Loki kicks it off with a Bloggers' Prayer after opening remarks by Kim Marshall and Alli deJong.

If you are using Twitter, use the #RT5 hashtag to mark your tweets as being from the Rising Tide Conference.

Public Safety panelists are introducing themselves.

Allen James: founded Safe Streets in 2006 to bring about public funding for indigent defense. Safe Streets tries to organize the community and inform them about public policies and the criminal justice system.

Jon Wool: discusses the Vera Institute

Ronal Serpas: discusses his background, what brought him into law enforcement, the challenges
of directing Gen X and Gen Y officers, and he emphasizes that good policing involves the entire community.

Susan Hutson: "My job is to be totally up in Ron's business." She is New Orleans' second police monitor. There's an "unprecedented wave of cooperation now" between the NOPD and the independent police monitor's office.

Scharf to panelists: What is your plan to deal with police misconduct?

Hutson: Hopes that Danziger was an anomaly, but if it does happen again, they want to be prepared for it.

Serpas: Concerning Danziger - The behavior of the Danziger officers was incomprehensible and an insult to the community - the other insult has been to those officers who did serve during Katrina and served well. Speaks of Hosli and Burrell's bravery and rescues. Less than 1 1/2 % of calls have anything to do with murder, robbery, rape, assault, burglary. Nearly ten times that number is spent on false alarms. And yet, the murder rate here is high. We must redirect how we do the policing.

Wool: Discusses intervention of the Department of Justice. Development of a pretrail incarceration system must be built.

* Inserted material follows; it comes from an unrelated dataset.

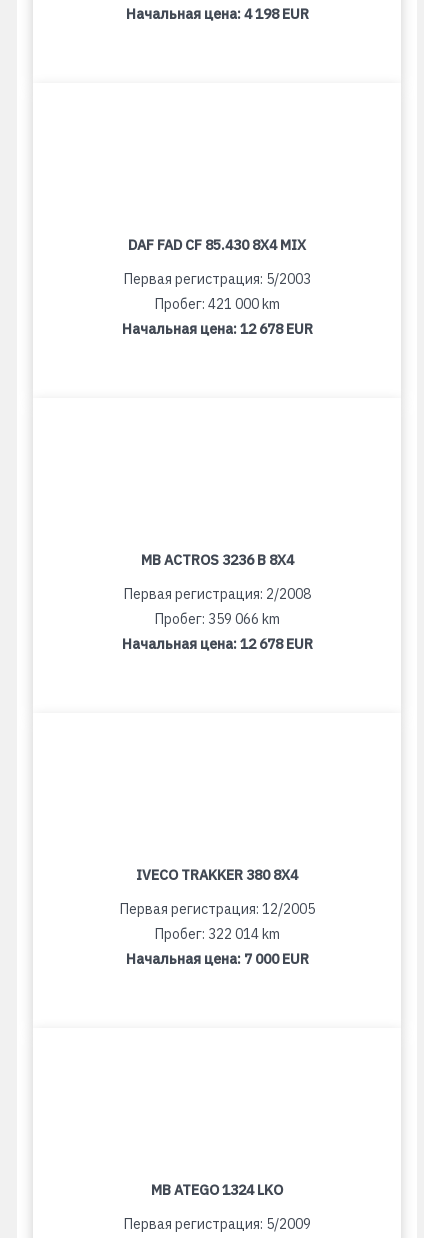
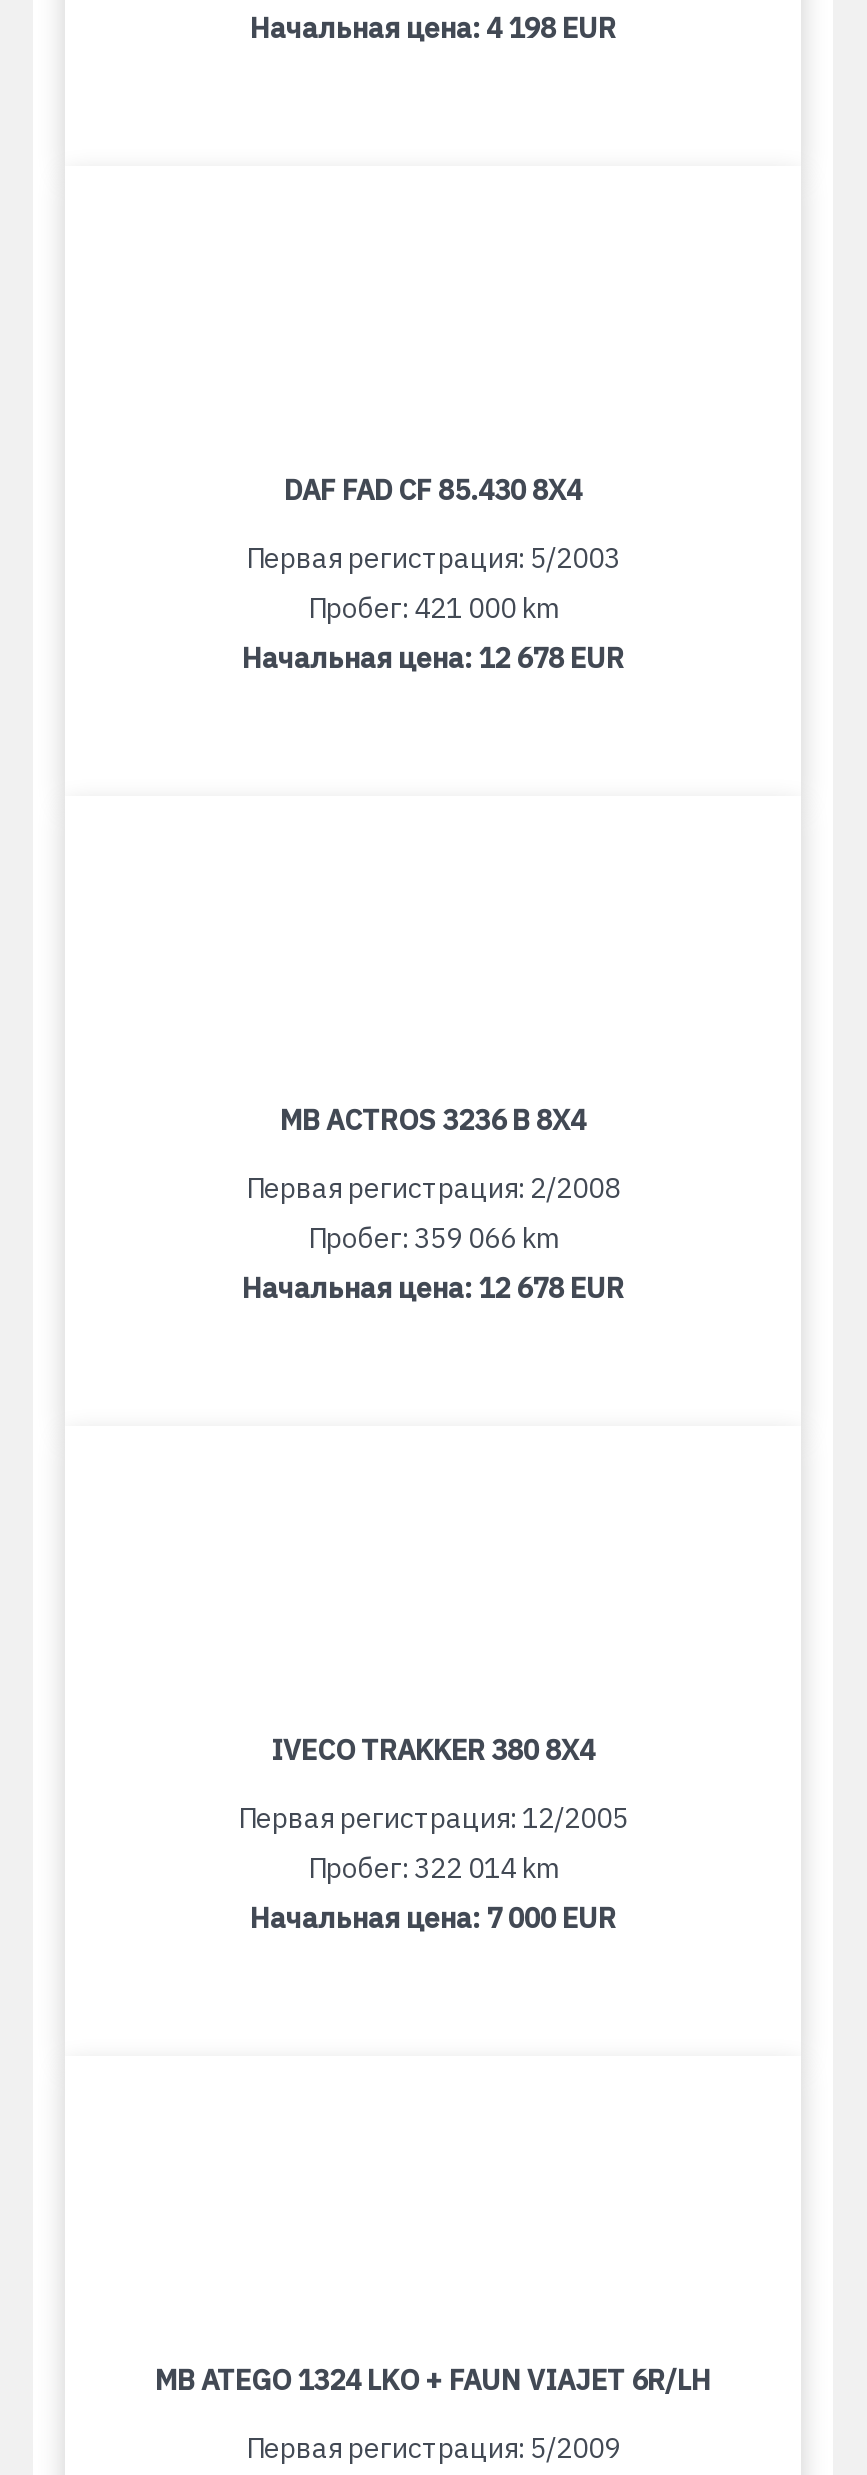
- DAF FAD CF 85.430 8X4 MIX
+ DAF FAD CF 85.430 8X4

- MB ATEGO 1324 LKO
+ MB ATEGO 1324 LKO + FAUN VIAJET 6R/LH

A "continuum of rational, just services" is key to maintaining public safety.

Both Wool and James comment on feeling as though Serpas has just taken a lot from their notes on law enforcement.

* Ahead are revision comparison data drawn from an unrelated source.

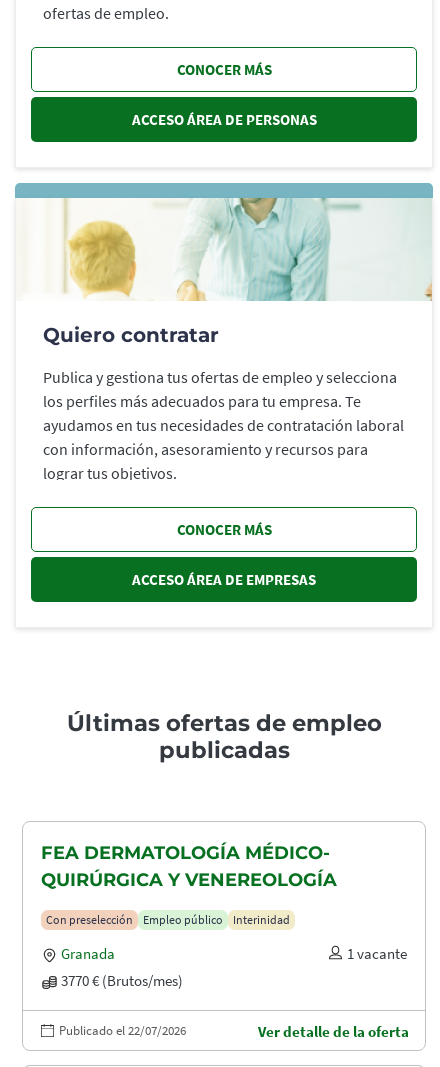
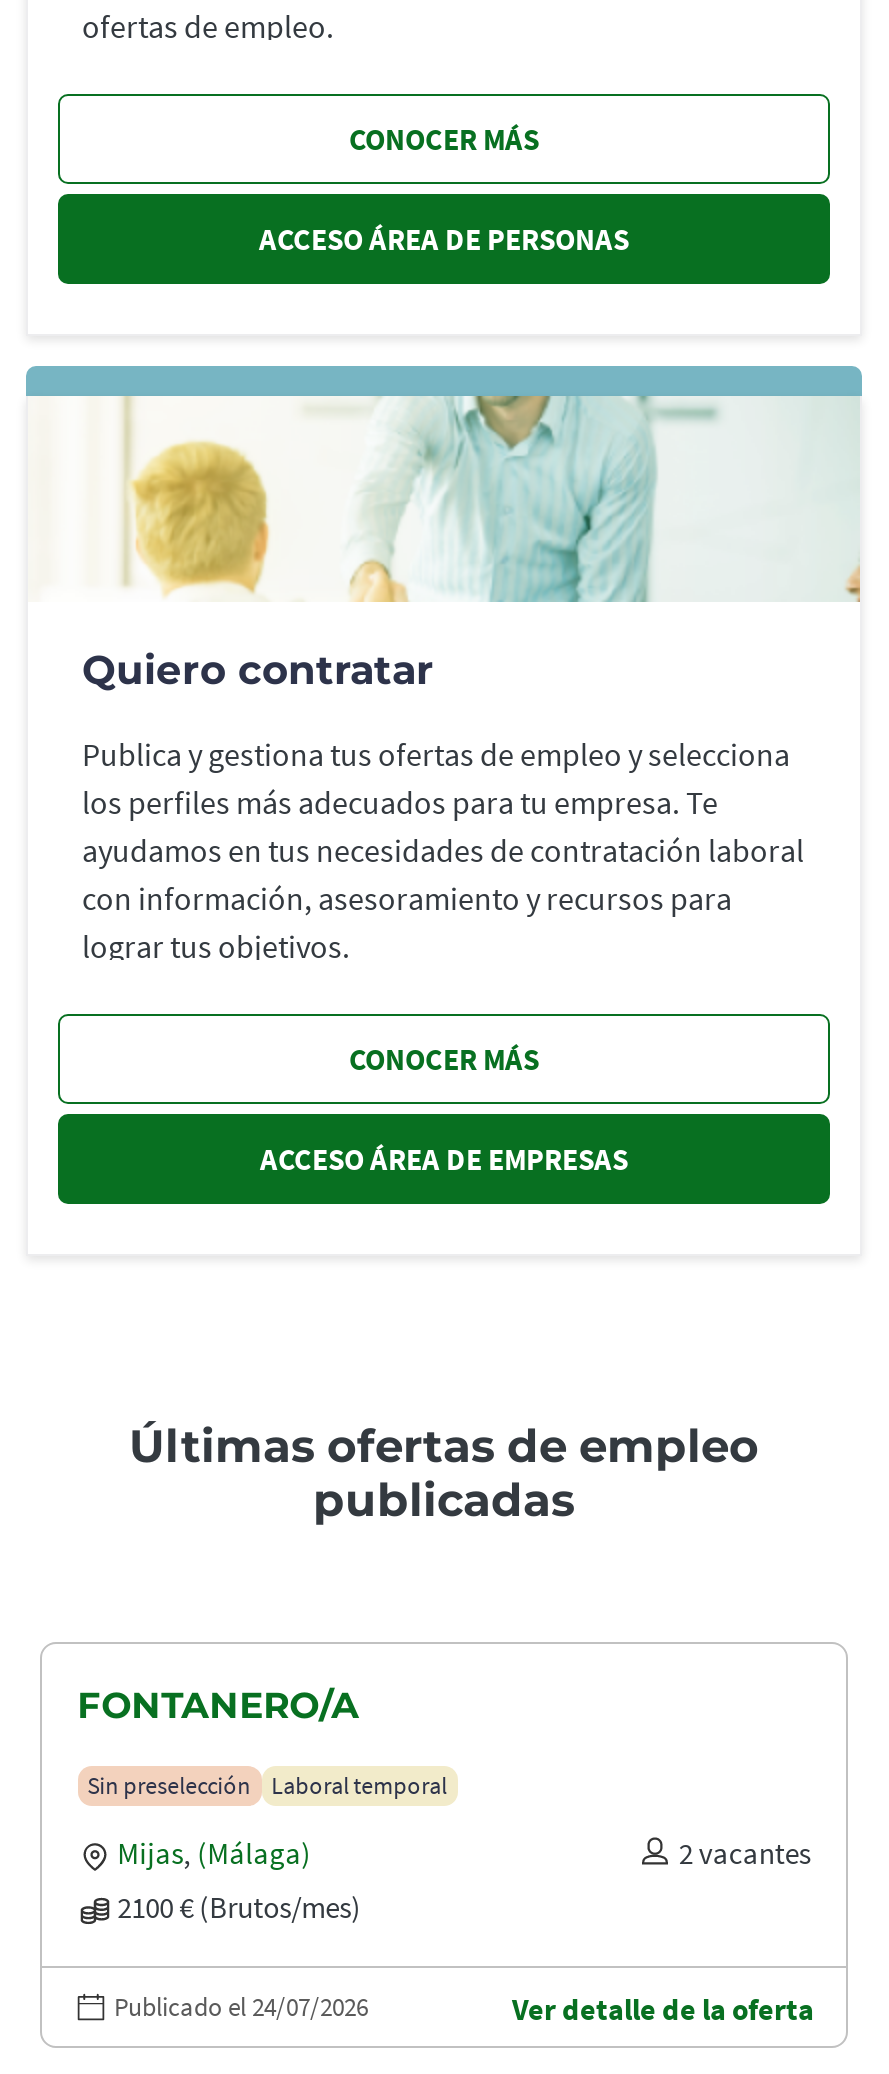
- FEA DERMATOLOGÍA MÉDICO-
- QUIRÚRGICA Y VENEREOLOGÍA
+ FONTANERO/A

- Con preselección
- Empleo público
- Interinidad
+ Sin preselección
+ Laboral temporal

- Granada
- 1 vacante
- 3770 € (Brutos/mes)
+ Mijas, (Málaga)
+ 2 vacantes
+ 2100 € (Brutos/mes)

- Publicado el 22/07/2026
+ Publicado el 24/07/2026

James: "We shouldn't expect radical change" despite the presence of the DOJ and the improvements of the police force. Each of the elements of the criminal justice system affects the other.

Serpas: Our disagreements (between the panelists) won't be major. Difference between 1994 and today: there were individual officers doing individual things then - today, there is a system-wide failure. "Our system has completely come off the tracks."

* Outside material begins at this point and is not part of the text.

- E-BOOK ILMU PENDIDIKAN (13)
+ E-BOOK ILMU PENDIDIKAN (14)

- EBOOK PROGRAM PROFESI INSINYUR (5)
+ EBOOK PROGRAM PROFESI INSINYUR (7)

Scharf: How do you change a police culture?

Hutson: What will happen here will echo what happened in L.A.: there will be greater scrutiny on how the officers report crimes.

Serpas on police misconduct:
"You lie, you die" - People will be questioned in public hearings
A false report will result in termination.
Aiding in a false report will result in dire consequences.
If you fail to cooperate in an internal investigation, there will be consequences.

Look at how hiring practices can be changed to aid police culture.
Also look at how you promote officers.